| To do |
Print the line that contains "- We think in" and every line after it through the last line of the records below, exactly as written and nothing else.

| Working data |
---*---
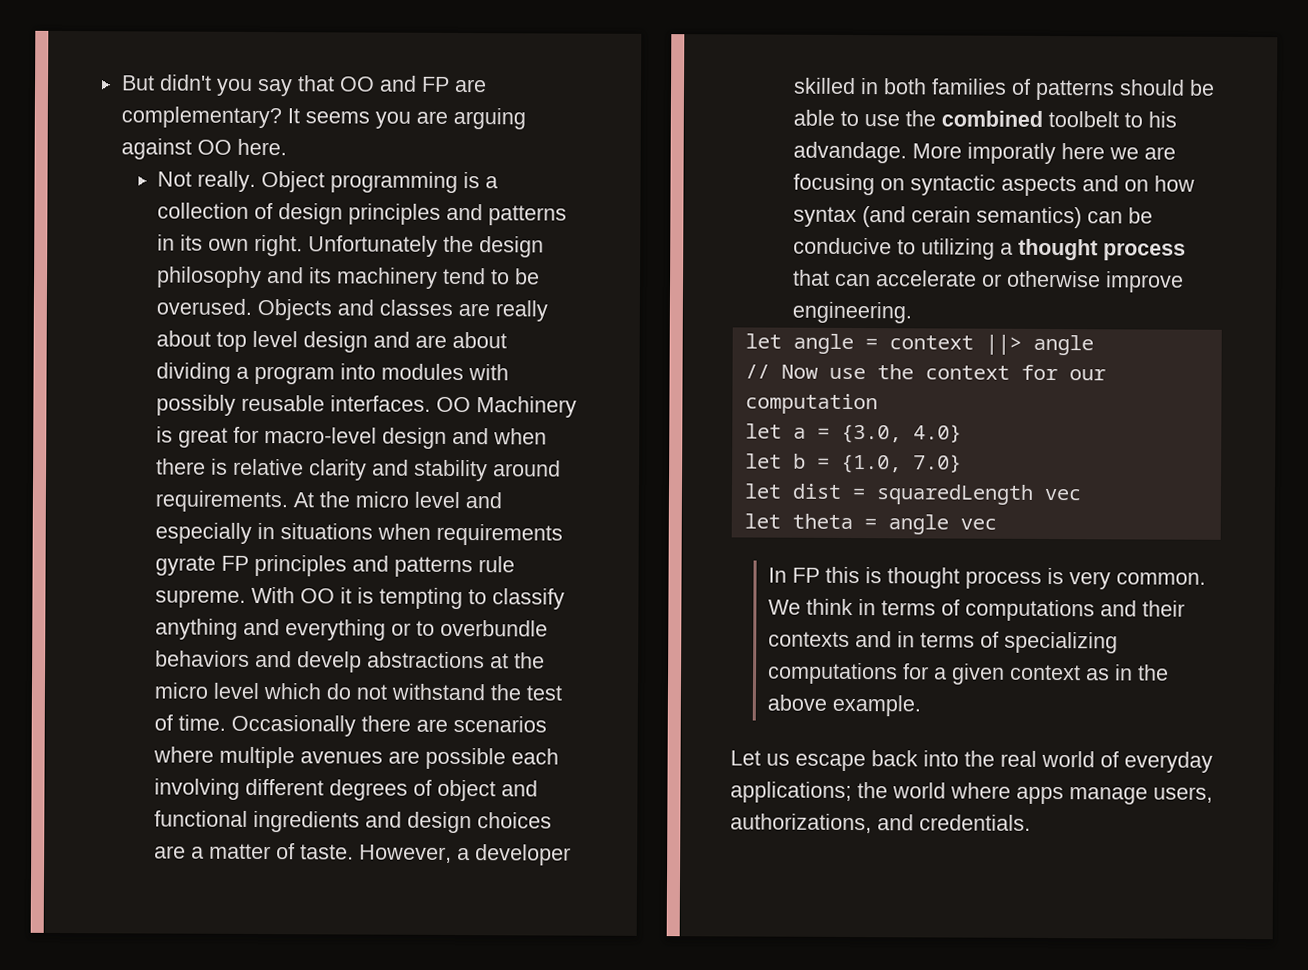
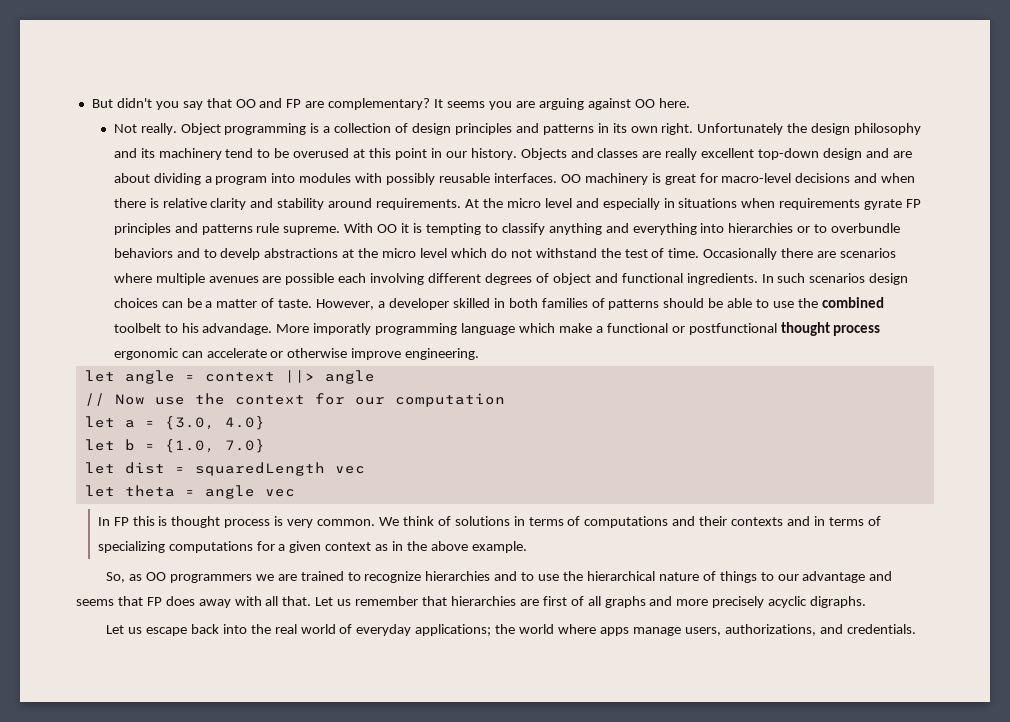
- Unfortunately the design philosophy and its machinery tend to be overused.
+ Unfortunately the design philosophy and its machinery tend to be overused at this point in our history.
- Objects and classes are really about top level design and are about dividing a program into modules with possibly reusable interfaces.
+ Objects and classes are really excellent top-down design and are about dividing a program into modules with possibly reusable interfaces.
- OO Machinery is great for macro-level design and when there is relative clarity and stability around requirements.
+ OO machinery is great for macro-level decisions and when there is relative clarity and stability around requirements.
- With OO it is tempting to classify anything and everything or to overbundle behaviors and develp abstractions at the micro level which do not withstand the test of time.
+ With OO it is tempting to classify anything and everything into hierarchies or to overbundle behaviors and to develp abstractions at the micro level which do not withstand the test of time.
- Occasionally there are scenarios where multiple avenues are possible each involving different degrees of object and functional ingredients and design choices are a matter of taste.
+ Occasionally there are scenarios where multiple avenues are possible each involving different degrees of object and functional ingredients. In such scenarios design choices can be a matter of taste.
- More imporatly here we are focusing on syntactic aspects and on how syntax (and cerain semantics) can be conducive to utilizing a thought process that can accelerate or otherwise improve engineering.
+ More imporatly programming language which make a functional or postfunctional thought process ergonomic can accelerate or otherwise improve engineering.
- We think in terms of computations and their contexts and in terms of specializing computations for a given context as in the above example.
+ We think of solutions in terms of computations and their contexts and in terms of specializing computations for a given context as in the above example.
+ So, as OO programmers we are trained to recognize hierarchies and to use the hierarchical nature of things to our advantage and seems that FP does away with all that. Let us remember that hierarchies are first of all graphs and more precisely acyclic digraphs.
---*---
| Answer for this exercise |
- We think in terms of computations and their contexts and in terms of specializing computations for a given context as in the above example.
+ We think of solutions in terms of computations and their contexts and in terms of specializing computations for a given context as in the above example.
+ So, as OO programmers we are trained to recognize hierarchies and to use the hierarchical nature of things to our advantage and seems that FP does away with all that. Let us remember that hierarchies are first of all graphs and more precisely acyclic digraphs.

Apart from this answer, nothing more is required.